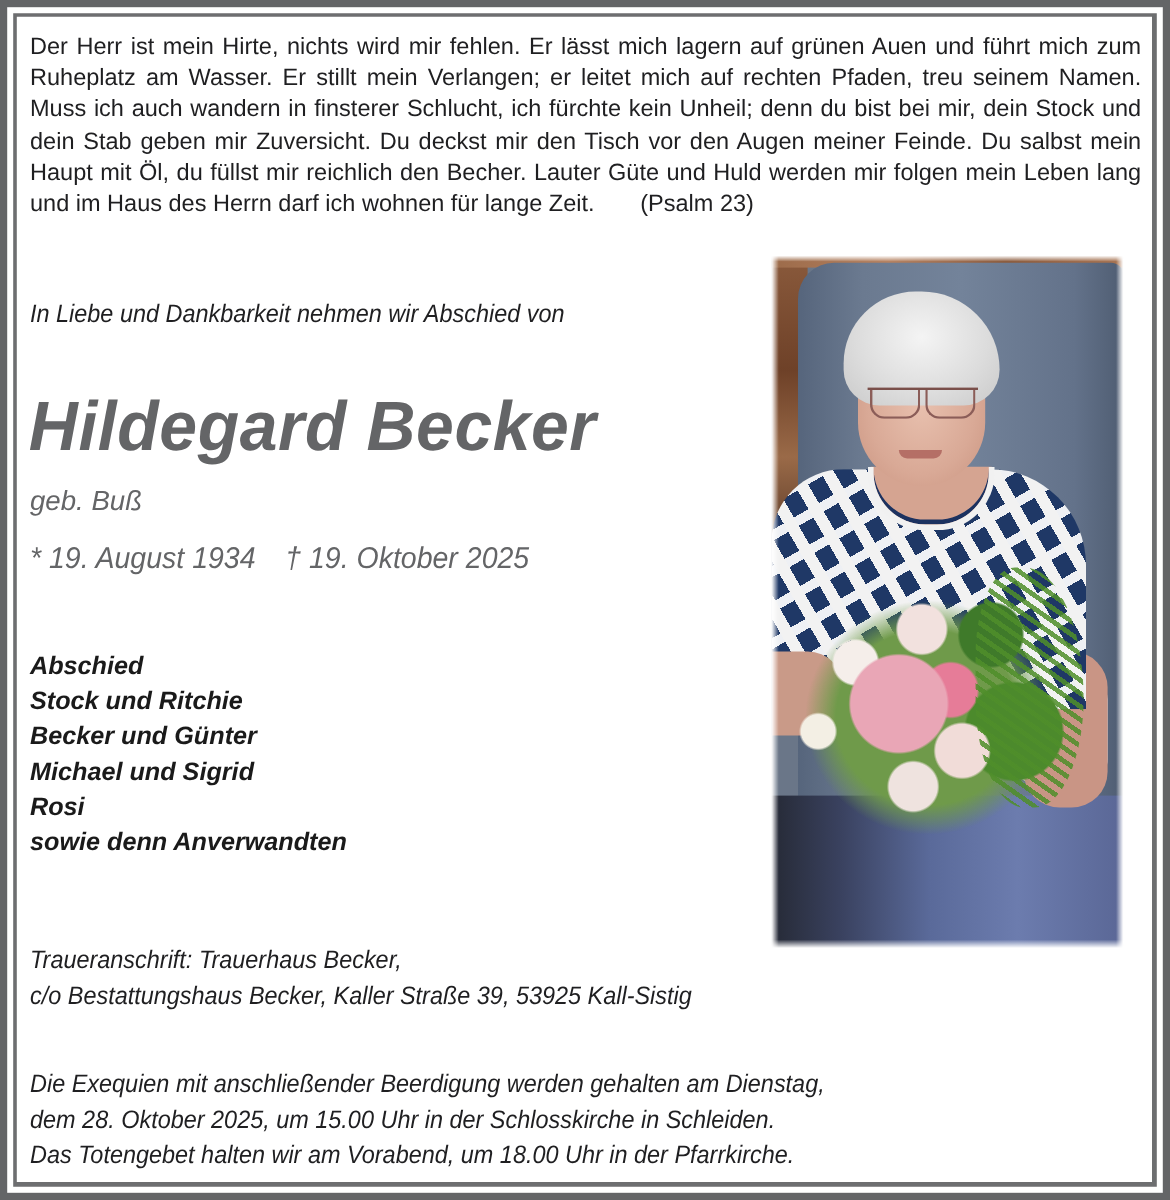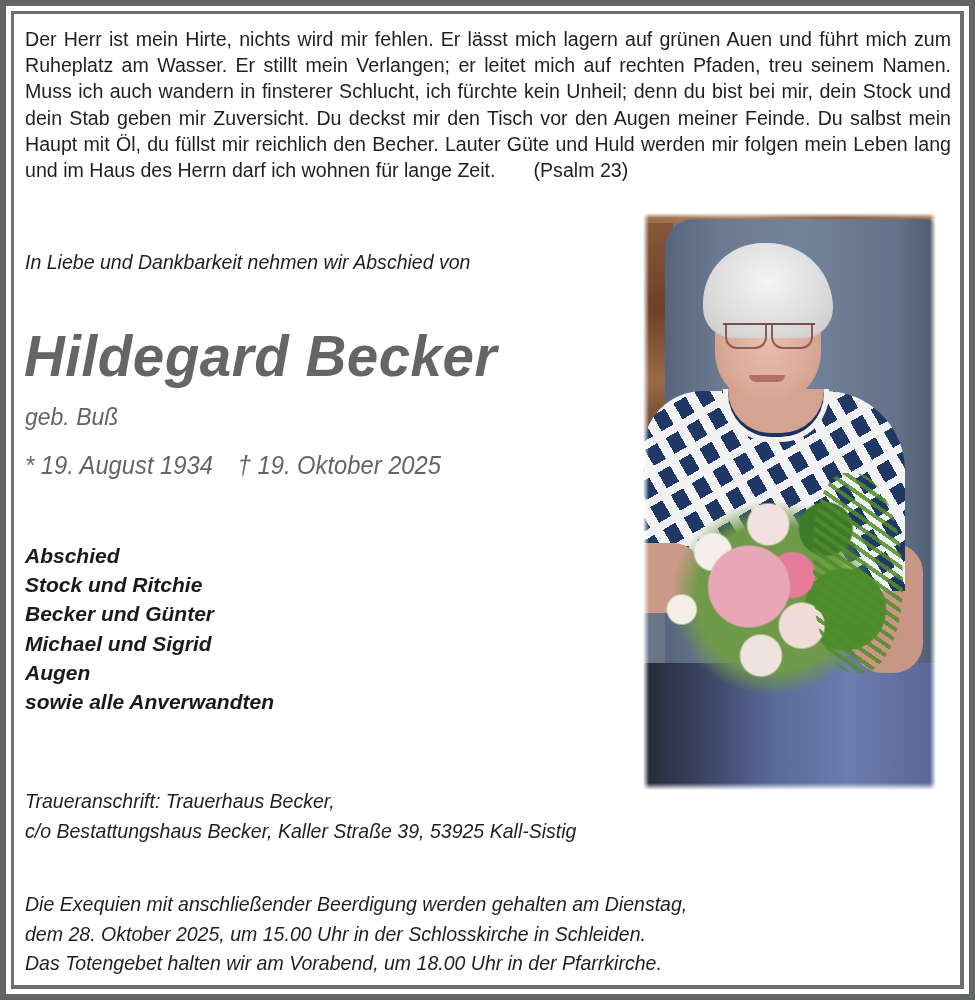--- a/index.html
+++ b/index.html
@@ -212,7 +212,7 @@
   <li>Stock und Ritchie</li>
   <li>Becker und Günter</li>
   <li>Michael und Sigrid</li>
-  <li>Augen</li>
+  <li>Rosi</li>
   <li>sowie alle Anverwandten</li>
 </ul>
 

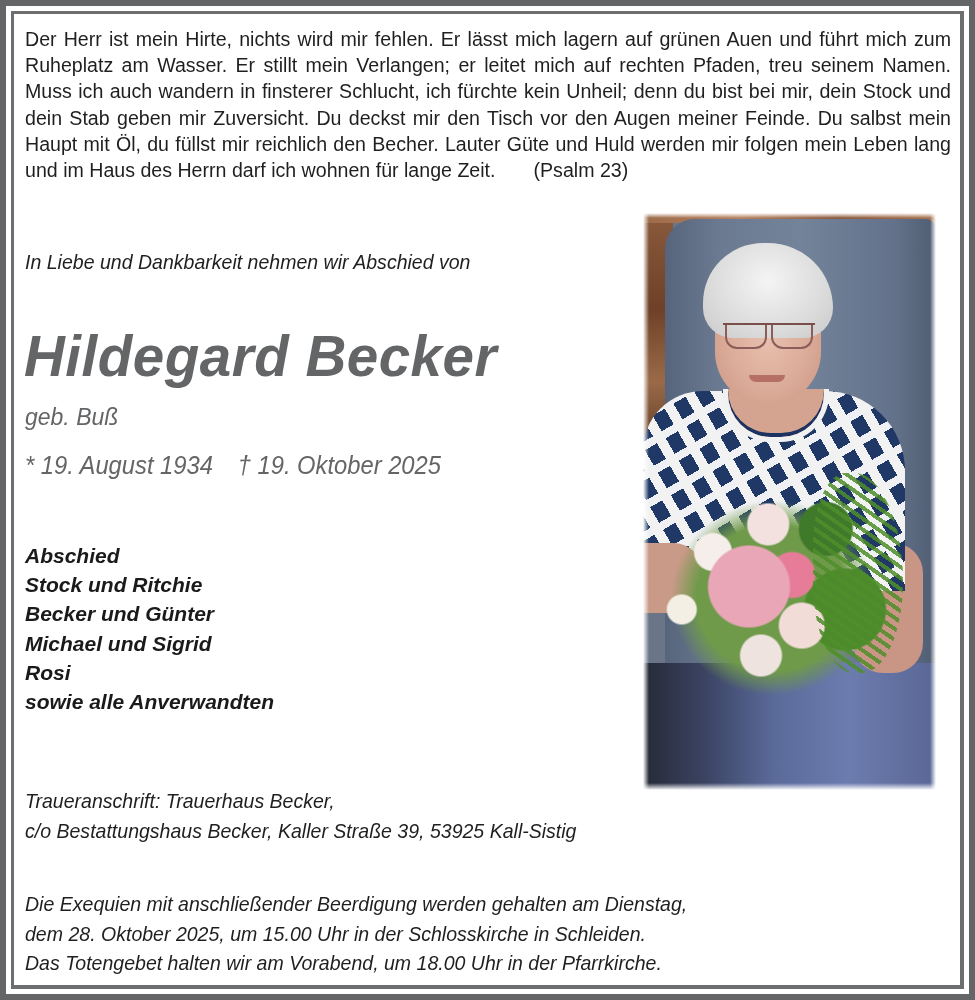--- a/index.html
+++ b/index.html
@@ -213,7 +213,7 @@
   <li>Becker und Günter</li>
   <li>Michael und Sigrid</li>
   <li>Rosi</li>
-  <li>sowie alle Anverwandten</li>
+  <li>sowie denn Anverwandten</li>
 </ul>
 
 <div class="address">

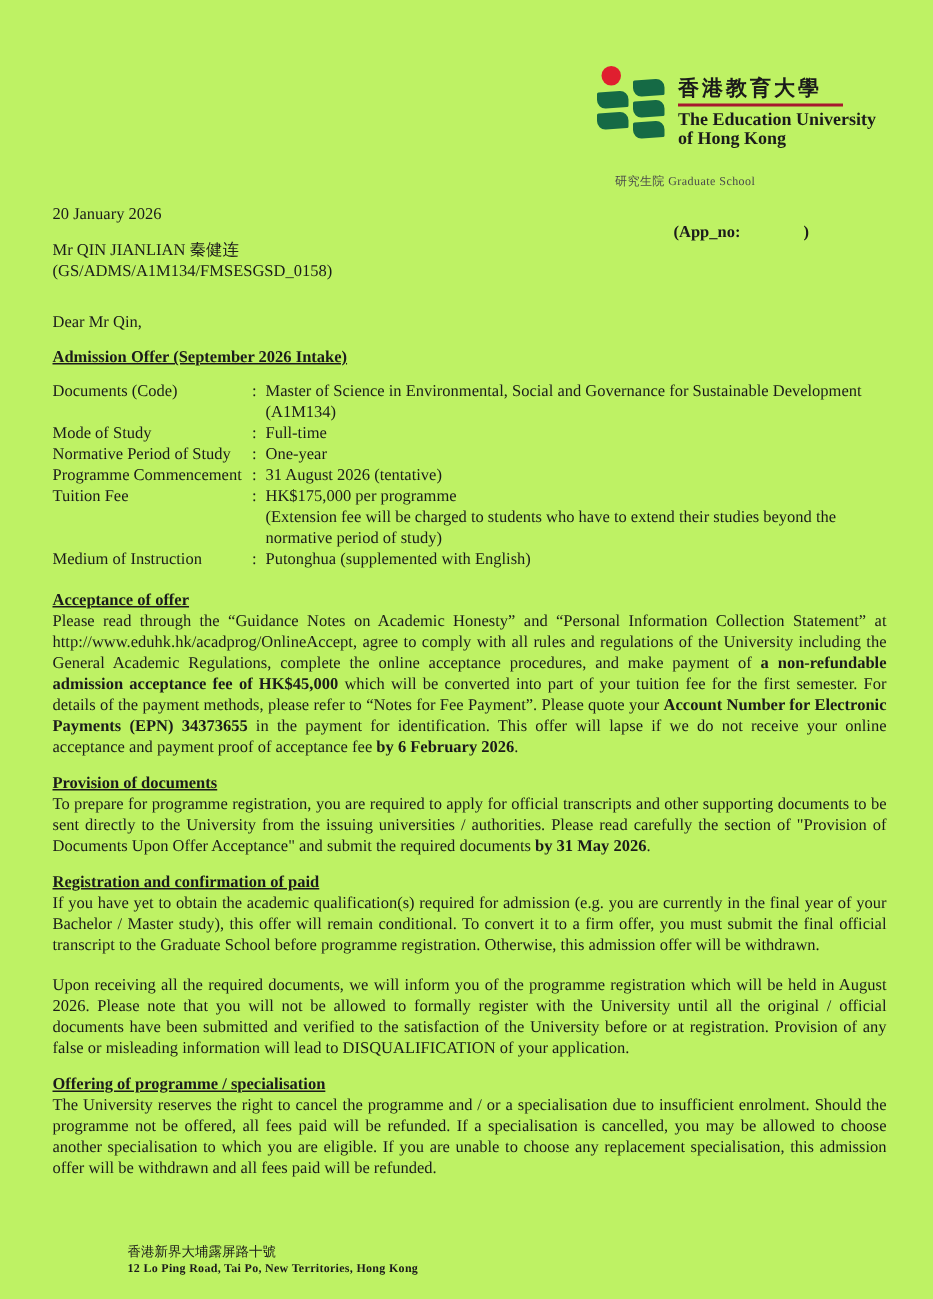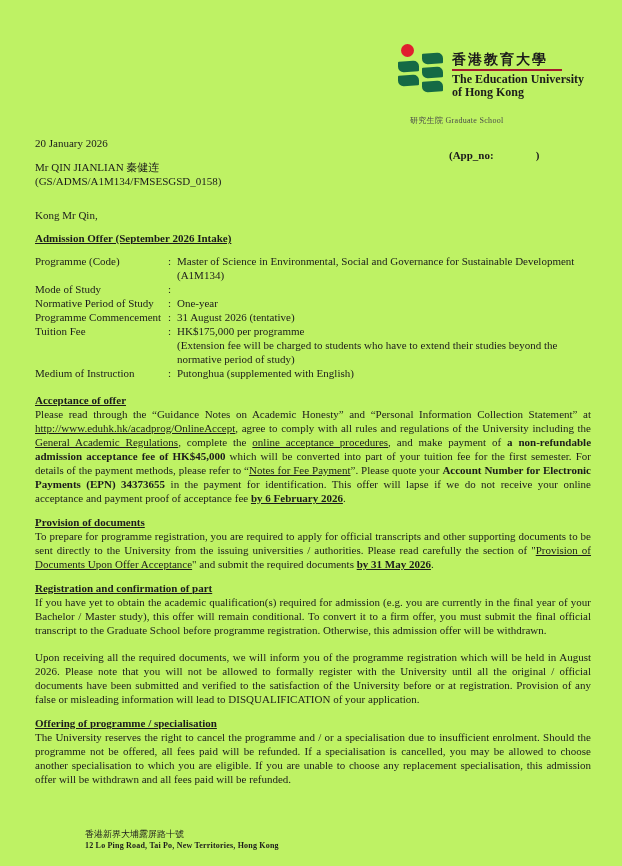--- a/index.html
+++ b/index.html
@@ -94,7 +94,7 @@
     <div>(GS/ADMS/A1M134/FMSESGSD_0158)</div>
   </div>
 
-  <div class="salutation">Kong Mr Qin,</div>
+  <div class="salutation">Dear Mr Qin,</div>
 
   <div class="body">
     <div class="subject hu">Admission Offer (September 2026 Intake)</div>

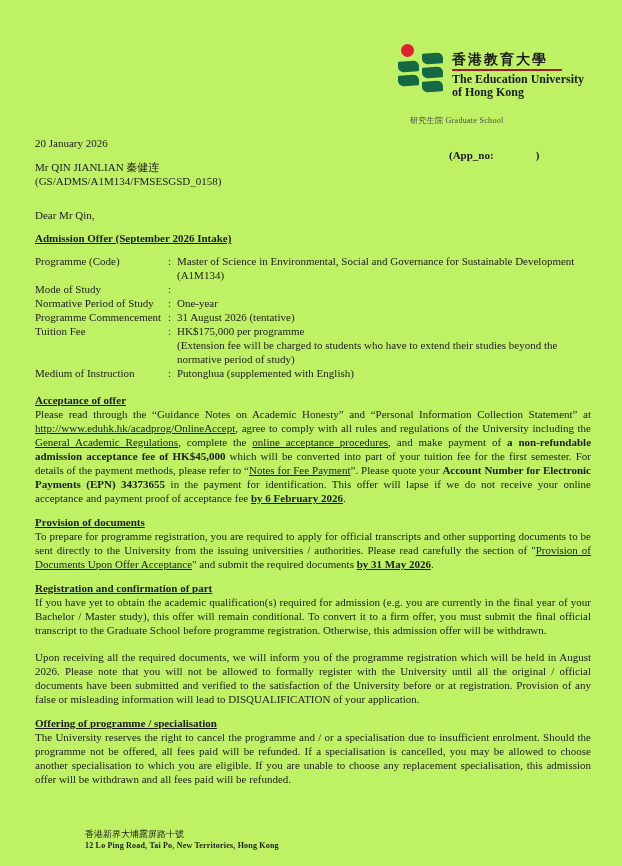--- a/index.html
+++ b/index.html
@@ -102,7 +102,7 @@
 
     <div class="details">
       <div class="drow">
-        <span class="dlabel">Programme (Code)</span>
+        <span class="dlabel">Documents (Code)</span>
           <span class="dcolon">:</span>
           <span class="dvalue">Master of Science in Environmental, Social and Governance for Sustainable Development
 (A1M134)</span>

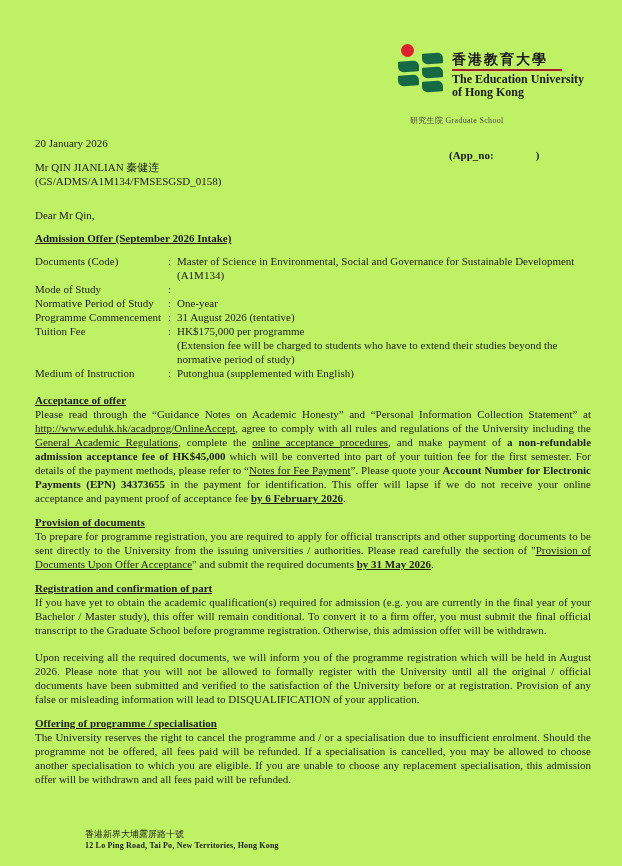--- a/index.html
+++ b/index.html
@@ -110,6 +110,7 @@
       <div class="drow">
         <span class="dlabel">Mode of Study</span>
           <span class="dcolon">:</span>
+          <span class="dvalue">Full-time</span>
       </div>
       <div class="drow">
         <span class="dlabel">Normative Period of Study</span>

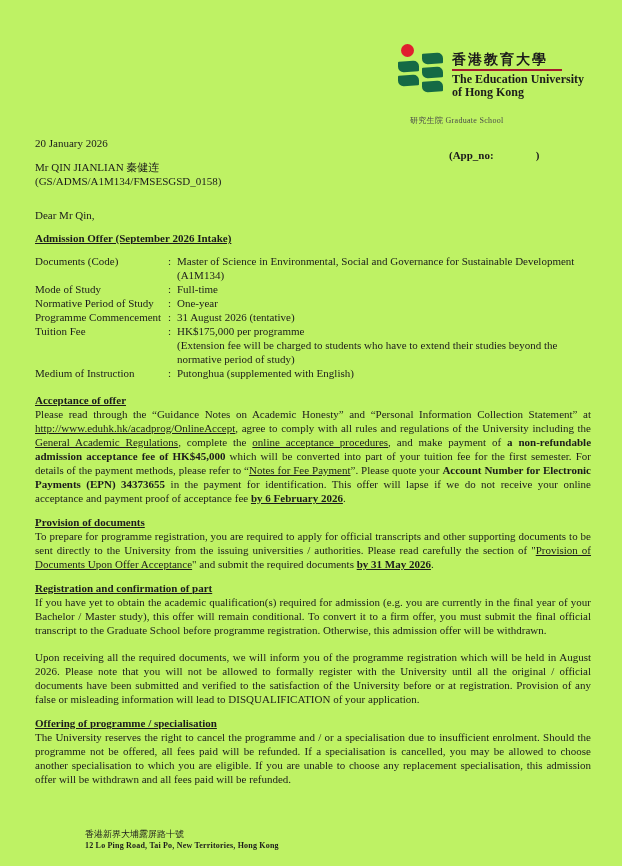--- a/index.html
+++ b/index.html
@@ -15,7 +15,7 @@
     overflow:hidden;
   }
   .b{font-weight:bold;}
-  .u{text-decoration:underline;}
+  .u{}
   .hu{font-weight:bold;text-decoration:underline;}
   .para{margin:0 0 9px 0;text-align:justify;}
 

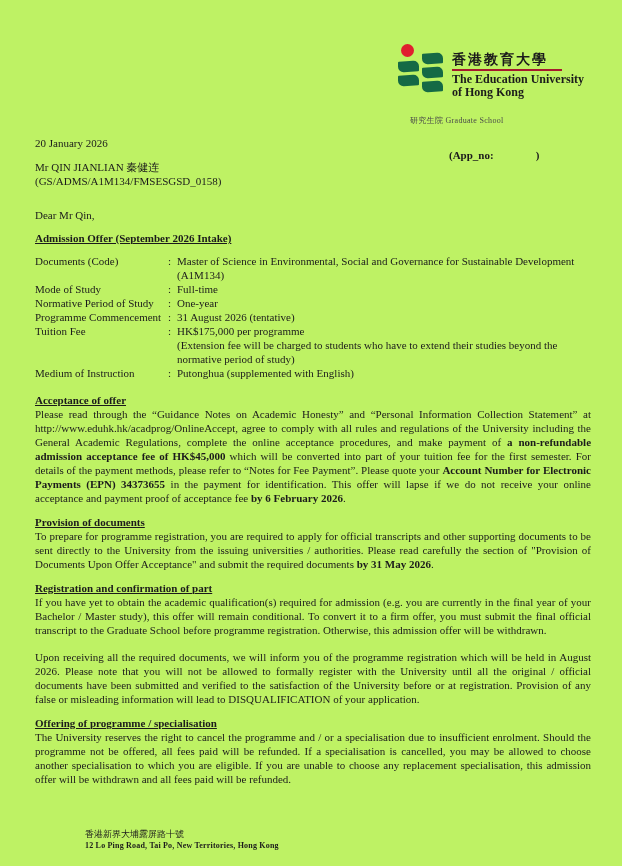--- a/index.html
+++ b/index.html
@@ -146,7 +146,7 @@
     </div>
 
     <div class="section">
-      <div class="sh hu">Registration and confirmation of part</div>
+      <div class="sh hu">Registration and confirmation of paid</div>
       <p class="para"><span>If you have yet to obtain the academic qualification(s) required for admission (e.g. you are currently in the final year of your Bachelor / Master study), this offer will remain conditional.  To convert it to a firm offer, you must submit the final official transcript to the Graduate School before programme registration.  Otherwise, this admission offer will be withdrawn.</span></p>
       <p class="para"><span>Upon receiving all the required documents, we will inform you of the programme registration which will be held in August 2026.  Please note that you will not be allowed to formally register with the University until all the original / official documents have been submitted and verified to the satisfaction of the University before or at registration.  Provision of any false or misleading information will lead to DISQUALIFICATION of your application.</span></p>
     </div>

● **Assigned task**:
Every line from the start of the material through the line containing "confirmation of paid</div>" is needed exactly as written; the pictures are not.

● **Exercise result**:
--- a/index.html
+++ b/index.html
@@ -212,7 +212,7 @@
   <li>Stock und Ritchie</li>
   <li>Becker und Günter</li>
   <li>Michael und Sigrid</li>
-  <li>Augen</li>
+  <li>Rosi</li>
   <li>sowie alle Anverwandten</li>
 </ul>
 

--- a/index.html
+++ b/index.html
@@ -213,7 +213,7 @@
   <li>Becker und Günter</li>
   <li>Michael und Sigrid</li>
   <li>Rosi</li>
-  <li>sowie alle Anverwandten</li>
+  <li>sowie denn Anverwandten</li>
 </ul>
 
 <div class="address">

--- a/index.html
+++ b/index.html
@@ -94,7 +94,7 @@
     <div>(GS/ADMS/A1M134/FMSESGSD_0158)</div>
   </div>
 
-  <div class="salutation">Kong Mr Qin,</div>
+  <div class="salutation">Dear Mr Qin,</div>
 
   <div class="body">
     <div class="subject hu">Admission Offer (September 2026 Intake)</div>

--- a/index.html
+++ b/index.html
@@ -102,7 +102,7 @@
 
     <div class="details">
       <div class="drow">
-        <span class="dlabel">Programme (Code)</span>
+        <span class="dlabel">Documents (Code)</span>
           <span class="dcolon">:</span>
           <span class="dvalue">Master of Science in Environmental, Social and Governance for Sustainable Development
 (A1M134)</span>

--- a/index.html
+++ b/index.html
@@ -110,6 +110,7 @@
       <div class="drow">
         <span class="dlabel">Mode of Study</span>
           <span class="dcolon">:</span>
+          <span class="dvalue">Full-time</span>
       </div>
       <div class="drow">
         <span class="dlabel">Normative Period of Study</span>

--- a/index.html
+++ b/index.html
@@ -15,7 +15,7 @@
     overflow:hidden;
   }
   .b{font-weight:bold;}
-  .u{text-decoration:underline;}
+  .u{}
   .hu{font-weight:bold;text-decoration:underline;}
   .para{margin:0 0 9px 0;text-align:justify;}
 

--- a/index.html
+++ b/index.html
@@ -146,7 +146,7 @@
     </div>
 
     <div class="section">
-      <div class="sh hu">Registration and confirmation of part</div>
+      <div class="sh hu">Registration and confirmation of paid</div>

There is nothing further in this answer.